Клацая, входит Рейнольдс с подносом в руках.
– А вот и наш чай! – объявляет она. Очень вовремя. У Гэвина стучит в висках. Что за херню только что изрекла Навина?
– Какое печенье? – спрашивает он, чтобы поставить неорепрезентационализм на место.
– С шоколадной крошкой, – отвечает Рейнольдс. – Навина уже показала тебе видеоклипы? Они просто завораживают! Она скинула их мне в дропбокс.
Она садится рядом с ним и начинает разливать чай.
Дропбокс? Это еще что такое? Ему ничего не приходит в голову, кроме того, что это какой-то новомодный вид фитнеса. Но спрашивать он не станет.
– Вот первый, – говорит Навина. – «Речной пароход», год примерно шестьдесят пятый.
Засада, предательство! Однако Гэвин не может не смотреть. Его словно втягивает в воронку времени – центростремительная сила непреодолима.
Изображение зернистое, черно-белое; звука нет. Камера едет по комнате: какой-то сраный кинолюбитель, а может, это заготовка для одного из первых документальных фильмов о «Пароходе»? На сцене, кажется, Сонни Терри и Брауни Макджи, а это вроде бы Сильвия Тайсон? За столиками – несколько поэтов, его приятелей тех давних дней, в давно вышедших из моды прическах и курчавых, вызывающих, оптимистических бородах. Многих уже нет на свете.
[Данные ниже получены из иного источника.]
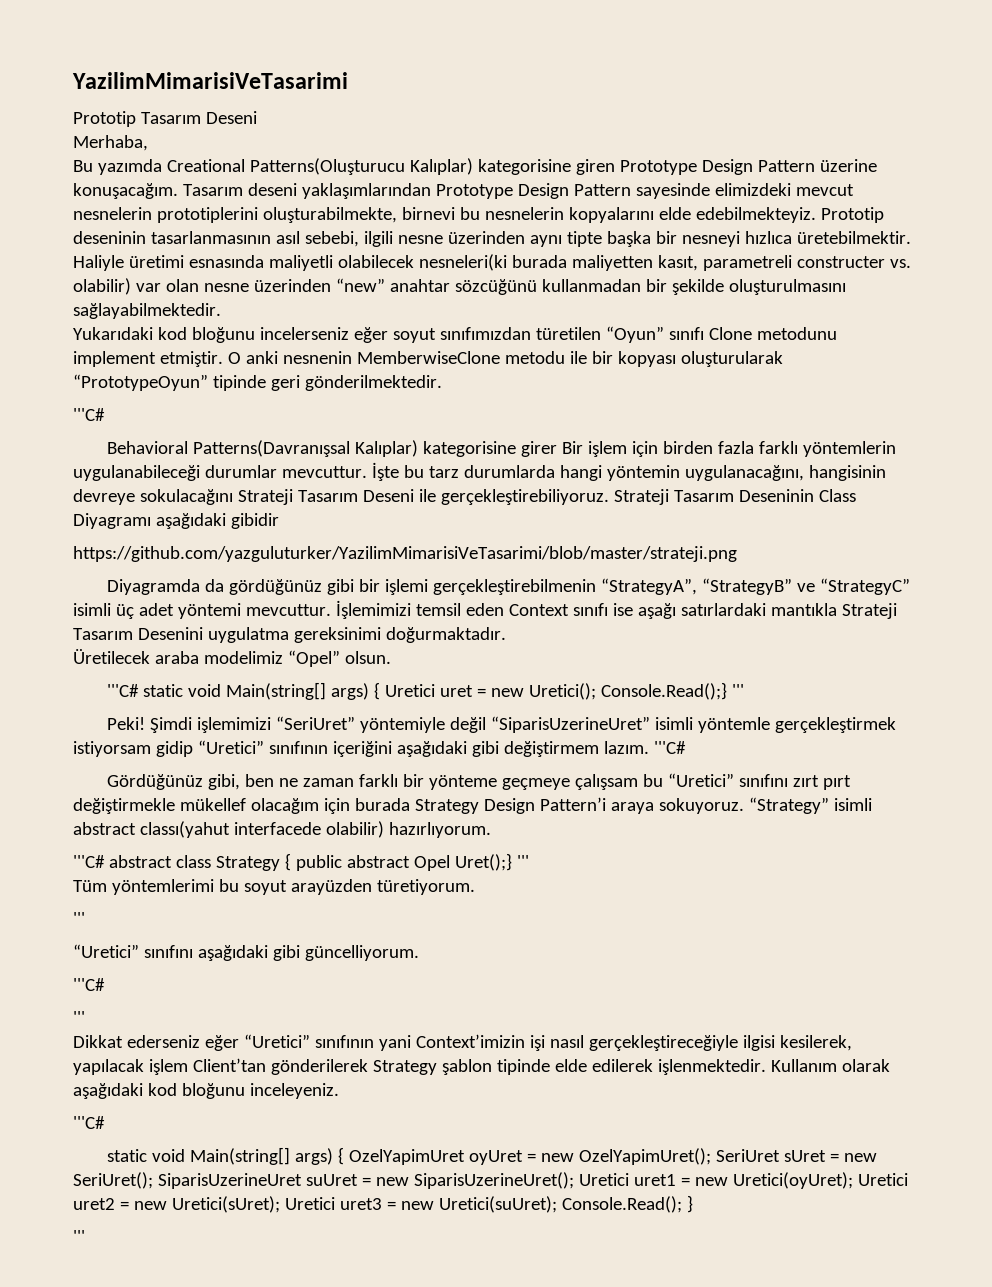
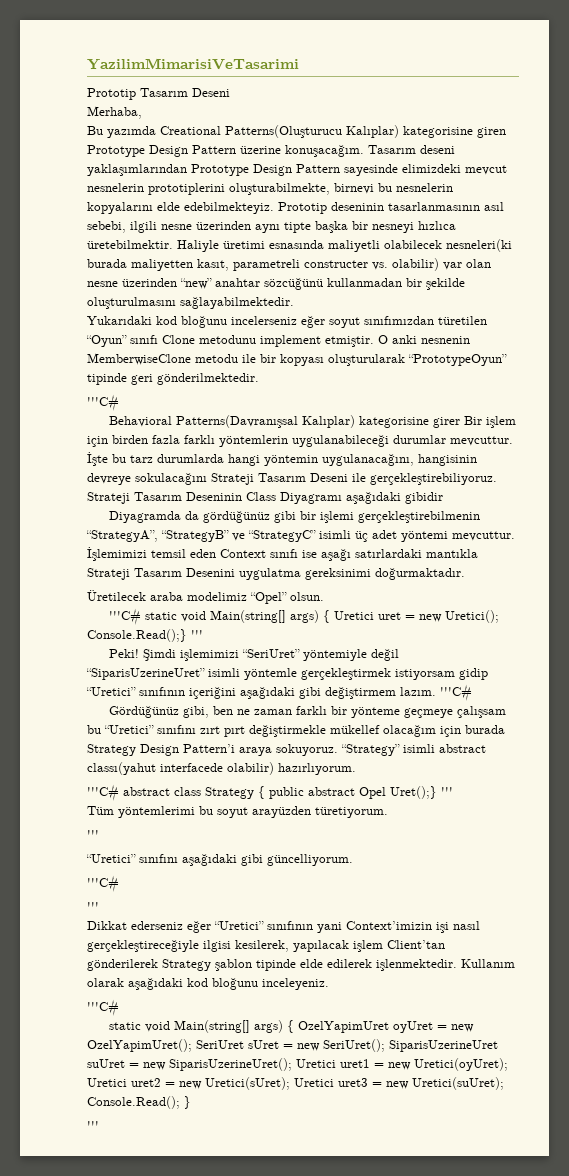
[73,546,737,562] // https://github.com/yazguluturker/YazilimMimarisiVeTasarimi/blob/master/strateji.png -> (443, 498) none

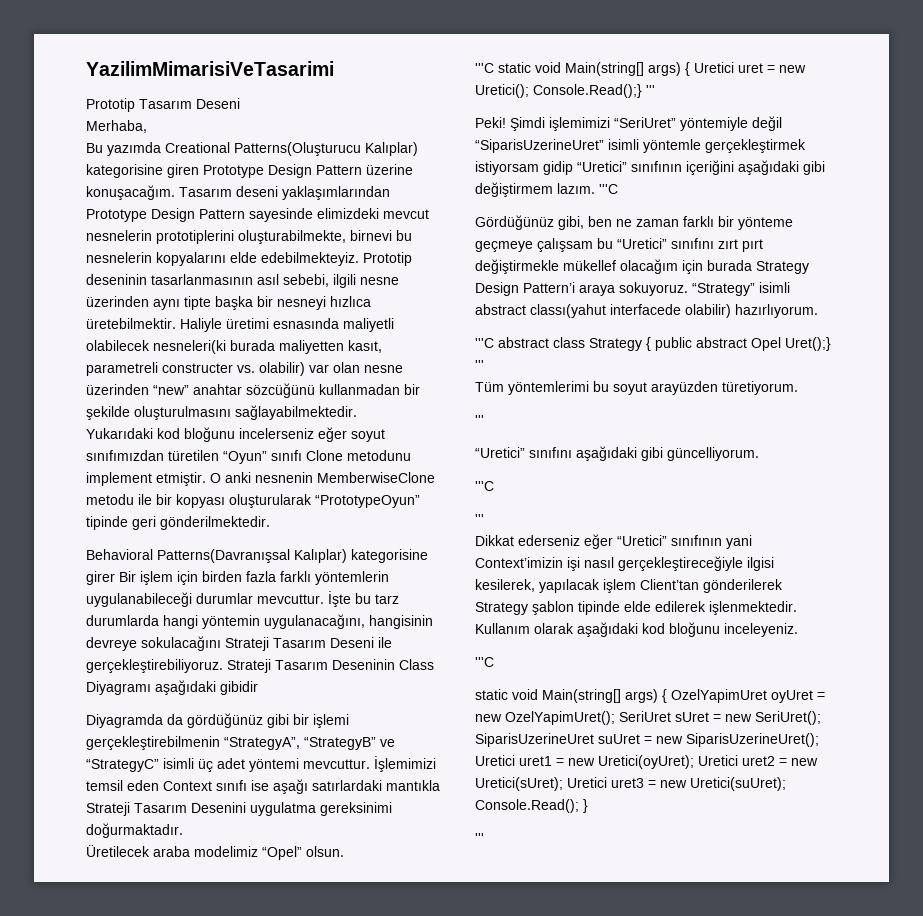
[87,394,119,411] // '''C# -> (270, 523) none
[108,608,141,625] '''C# -> [475,63,494,73] '''C
[440,684,472,701] '''C# -> [599,184,618,194] '''C
[87,784,119,801] '''C# -> [475,338,494,348] '''C
[87,875,119,892] '''C# -> [475,481,494,491] '''C
[87,999,119,1016] '''C# -> [475,657,494,667] '''C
А вот и он сам, и Констанция рядом. Он без бороды, из угла рта свисает сигарета, и он небрежно обнимает Констанцию одной рукой. Смотрит не на нее, а на сцену. А вот Констанция смотрит на него. Она всегда смотрела на него. Такая трогательная пара; еще не побитые жизнью, полные сил и надежд, совсем как дети. Не ведают, что скоро ледяной вихрь судьбы погонит их в разные стороны. Гэвину хочется плакать.